### RECORDS FOR THIS EXERCISE
>>

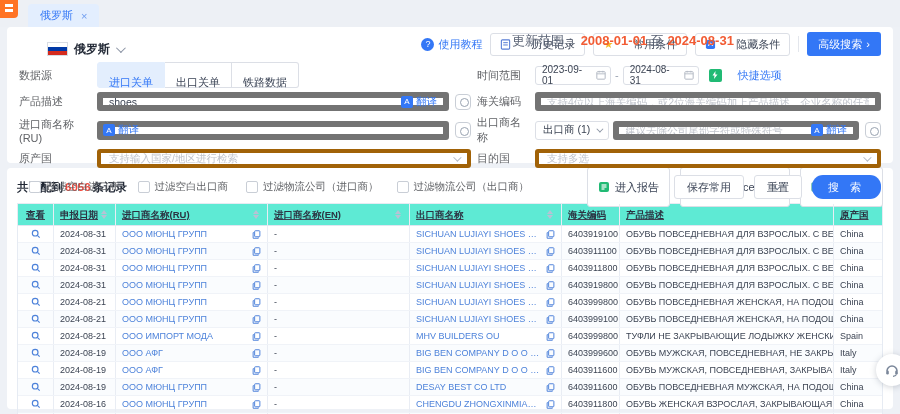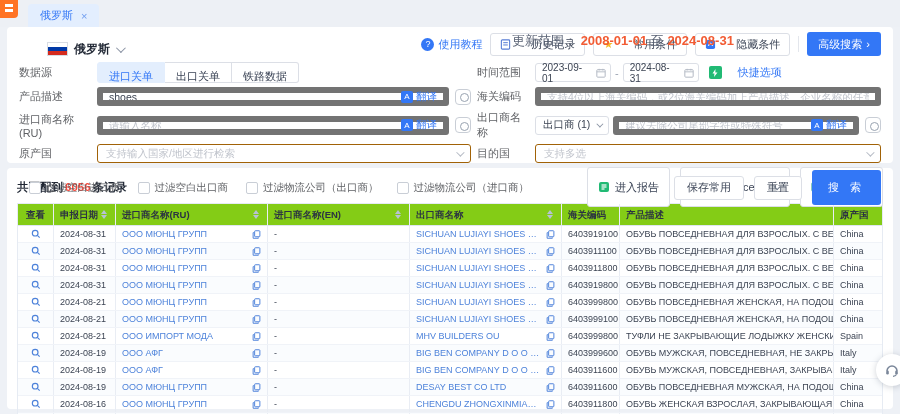--- a/index.html
+++ b/index.html
@@ -35,61 +35,61 @@
   .bluebtn { height:24px; padding:0 11px; background:#3377f6; border:none; border-radius:3px; color:#fff; font-size:11px; display:flex; align-items:center; gap:4px; cursor:pointer; }
   
   .update-range { position:absolute; left:505px; top:5px; font-size:13px; color:#5a6375; white-space:nowrap; }
   .update-range b { color:#f25b33; font-weight:bold; }
   
   .frow { display:grid; grid-template-columns:452px 1fr; column-gap:6px; margin-top:4px; }
   .fcell { display:flex; align-items:center; }
   .flabel { width:78px; text-align:left; color:#606266; font-size:11px; flex:none; padding-right:8px; }
   .flabel.r { width:58px; }
   .seg { display:flex; }
-  .seg button { height:21px; padding:6px 11px; font-size:11px; background:#fff; border:1px solid #dcdfe6; color:#3b4456; cursor:pointer; }
+  .seg button { height:21px; padding:12px 11px; font-size:11px; background:#fff; border:1px solid #dcdfe6; color:#3b4456; cursor:pointer; }
   .seg button:first-child { border-radius:3px 0 0 3px; }
   .seg button:last-child { border-radius:0 3px 3px 0; }
   .seg button + button { border-left:none; }
   .seg button.on { background:#e3eefd; border-color:#e3eefd; color:#3377f6; }
   .dinput { height:19px; width:76px; border:1px solid #dcdfe6; border-radius:3px; display:flex; align-items:center; padding:0 4px 0 6px; gap:3px; background:#fff; }
   .dinput span { flex:1; font-size:10px; color:#3c4453; }
   .dash { margin:0 4px; color:#9aa2b1; }
   .quick { display:flex; align-items:center; gap:16px; margin-left:10px; color:#3377f6; font-size:11px; cursor:pointer; }
   .gicon { width:13px; height:13px; border-radius:2px; background:#21ba74; display:flex; align-items:center; justify-content:center; }
   .tinput { position:relative; flex:1; height:19px; border:6px solid #737373; border-radius:3px; background:#fff; display:flex; align-items:center; }
   .tinput input { border:none; outline:none; flex:1; height:100%; padding:0 6px; font-size:10.5px; color:#3c4453; font-family:inherit; background:transparent; }
   .tinput input::placeholder { color:#c0c4cc; }
   .trans { display:flex; align-items:center; gap:3px; padding-right:6px; color:#3377f6; font-size:10.5px; cursor:pointer; flex:none; }
   .ticon { width:12px; height:12px; border-radius:2px; background:#3377f6; color:#fff; font-size:8px; display:flex; align-items:center; justify-content:center; }
   .histbtn { width:16px; height:16px; border:1px solid #c9ced6; border-radius:4px; margin-left:6px; flex:none; position:relative; cursor:pointer; }
   .histbtn::after { content:""; position:absolute; left:3.5px; top:3.5px; width:7px; height:7px; border:1.2px solid #98a2b0; border-radius:50%; }
-  .selbox { flex:1; height:19px; border:1px solid #a16207; border-radius:3px; background:#fff; display:flex; align-items:center; padding:0 8px; color:#c0c4cc; font-size:10.5px; }
+  .selbox { flex:1; height:19px; border:4px solid #a16207; border-radius:3px; background:#fff; display:flex; align-items:center; padding:0 8px; color:#c0c4cc; font-size:10.5px; }
   .selbox .chev { margin-left:auto; border-color:#b4bac4; width:6px; height:6px; }
   .minisel { height:19px; border:1px solid #dcdfe6; border-radius:3px; background:#fff; display:flex; align-items:center; gap:6px; padding:0 7px; font-size:10.5px; color:#3c4453; margin-right:4px; flex:none; cursor:pointer; }
   .minisel .chev { width:5px; height:5px; border-color:#8a93a3; }
   
   .r6 { display:flex; align-items:center; margin-top:7px; }
   .cbgroup { display:flex; align-items:center; gap:18px; margin-left:10px; }
   .cbitem { display:flex; align-items:center; gap:5px; color:#606266; font-size:10.5px; cursor:pointer; }
   .cb { width:12px; height:12px; border:1px solid #c9ced6; border-radius:2px; background:#fff; }
   .r6-btns { margin-left:auto; display:flex; align-items:center; gap:10px; }
   .gbtn { height:24px; padding:0 12px; border:1px solid #dcdfe6; border-radius:3px; background:#fff; color:#3b4456; font-size:11px; cursor:pointer; }
-  .sbtn { height:35px; padding:0 16px; border:none; border-radius:3px; background:#3377f6; color:#fff; font-size:11px; letter-spacing:4px; cursor:pointer; }
+  .sbtn { height:24px; padding:0 16px; border:none; border-radius:11px; background:#3377f6; color:#fff; font-size:11px; letter-spacing:4px; cursor:pointer; }
   
   .sumrow { display:flex; align-items:center; height:26px; }
   .sum { font-size:11.5px; color:#1f2633; font-weight:bold; }
   .sum b { color:#f5483b; padding:0 2px; }
   .sum-actions { margin-left:auto; display:flex; align-items:center; gap:10px; }
   .abtn { display:flex; align-items:center; gap:5px; height:40px; padding:0 10px; border:1px solid #dcdfe6; border-radius:3px; background:#fff; color:#3b4456; font-size:11px; cursor:pointer; }
   .abtn .split { width:1px; height:14px; background:#e3e6ec; margin:0 2px 0 4px; }
   .dchev { width:5px; height:5px; border-right:1.3px solid #707a8a; border-bottom:1.3px solid #707a8a; transform:rotate(45deg) translateY(-1px); }
   
   .tbl { margin-top:3px; border:1px solid #e6ebf3; border-bottom:none; }
   .tr { display:grid; grid-template-columns:36px 62px 152px 142px 152px 58px 1fr 48px; }
-  .th { background:#84cc16; }
+  .th { background:#5eead4;text-decoration:underline; }
   .th .td { height:22px; line-height:22px; font-weight:bold; color:#2b3342; font-size:9.5px; border-bottom:1px solid #dfe6f0; display:flex; align-items:center; }
   .td { padding:0 6px; font-size:9px; height:16px; line-height:16px; white-space:nowrap; overflow:hidden; border-right:1px solid #e9edf4; display:flex; align-items:center; }
   .td:last-child { border-right:none; }
   .body .tr { border-bottom:1px solid #f0f3f8; }
   .body .tr.alt { background:#fafcfe; }
   .sort { display:inline-flex; flex-direction:column; margin-left:auto; gap:1px; padding-right:2px; cursor:pointer; }
   .sort i { width:0; height:0; border-left:3px solid transparent; border-right:3px solid transparent; }
   .sort i.up { border-bottom:4px solid #b6c2d4; }
   .sort i.dn { border-top:4px solid #b6c2d4; }
   .cell-link { color:#4d82da; text-decoration:none; overflow:hidden; text-overflow:ellipsis; white-space:nowrap; cursor:pointer; }
@@ -220,21 +220,20 @@
       <span class="tinput">
         <input placeholder="支持4位以上海关编码，或2位海关编码加上产品描述、企业名称的任意信息" style="">
       </span>
     </div>
   </div>
 
   <div class="frow">
     <div class="fcell">
       <span class="flabel">进口商名称(RU)</span>
       <span class="tinput">
-        <input placeholder="请输入名称" style="">
         <span class="trans">
           <span class="ticon">A</span>
           <span>翻译</span>
         </span>
       </span>
       <span class="histbtn"></span>
     </div>
     <div class="fcell">
       <span class="flabel r">出口商名称</span>
       <span class="minisel">
@@ -274,25 +273,25 @@
       <span class="cbitem">
           <span class="cb"></span>
           <span>过滤空白进口商</span>
         </span>
       <span class="cbitem">
           <span class="cb"></span>
           <span>过滤空白出口商</span>
         </span>
       <span class="cbitem">
           <span class="cb"></span>
-          <span>过滤物流公司（出口商）</span>
+          <span>过滤物流公司（进口商）</span>
         </span>
       <span class="cbitem">
           <span class="cb"></span>
-          <span>过滤物流公司（进口商）</span>
+          <span>过滤物流公司（出口商）</span>
         </span>
     </div>
     <div class="r6-btns">
       <button class="gbtn">保存常用</button>
       <button class="gbtn">重置</button>
       <button class="sbtn">搜 索</button>
     </div>
   </div>
 </div>
 

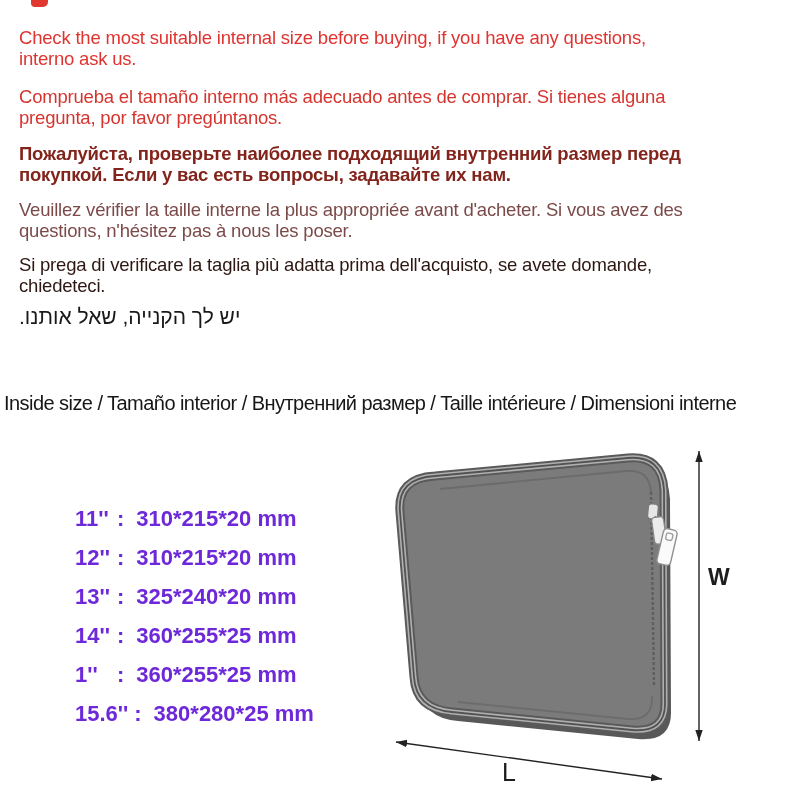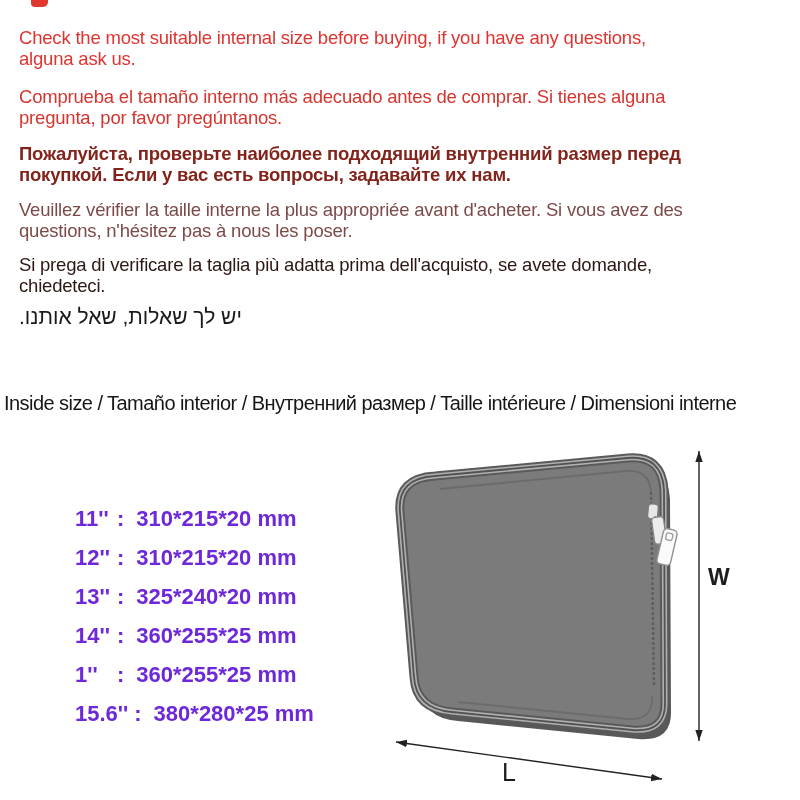--- a/index.html
+++ b/index.html
@@ -34,21 +34,21 @@
 </style>
 </head>
 <body>
 
 <div class="canvas">
 
   <div class="top-mark"></div>
 
   <div class="notice n-en">
     <div>Check the most suitable internal size before buying, if you have any questions,</div>
-    <div>alguna ask us.</div>
+    <div>interno ask us.</div>
   </div>
 
   <div class="notice n-es">
     <div>Comprueba el tamaño interno más adecuado antes de comprar. Si tienes alguna</div>
     <div>pregunta, por favor pregúntanos.</div>
   </div>
 
   <div class="notice n-ru">
     <div>Пожалуйста, проверьте наиболее подходящий внутренний размер перед</div>
     <div>покупкой. Если у вас есть вопросы, задавайте их нам.</div>
@@ -58,21 +58,21 @@
     <div>Veuillez vérifier la taille interne la plus appropriée avant d'acheter. Si vous avez des</div>
     <div>questions, n'hésitez pas à nous les poser.</div>
   </div>
 
   <div class="notice n-it">
     <div>Si prega di verificare la taglia più adatta prima dell'acquisto, se avete domande,</div>
     <div>chiedeteci.</div>
   </div>
 
   <div class="notice n-he" dir="rtl">
-    <div>יש לך שאלות, שאל אותנו.</div>
+    <div>יש לך הקנייה, שאל אותנו.</div>
   </div>
 
   <div class="size-header">Inside size / Tamaño interior / Внутренний размер / Taille intérieure / Dimensioni interne</div>
 
   <div class="size-table">
     <div class="size-row">
       <span class="sz">11''</span>
         <span class="sep">:</span>
         <span class="val">310*215*20 mm</span>
     </div>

<<

### EXERCISE OBJECTIVE
Count how many lines in the listing contain the string "columns". Only that number should be given.

### REPLY TO THE TASK
2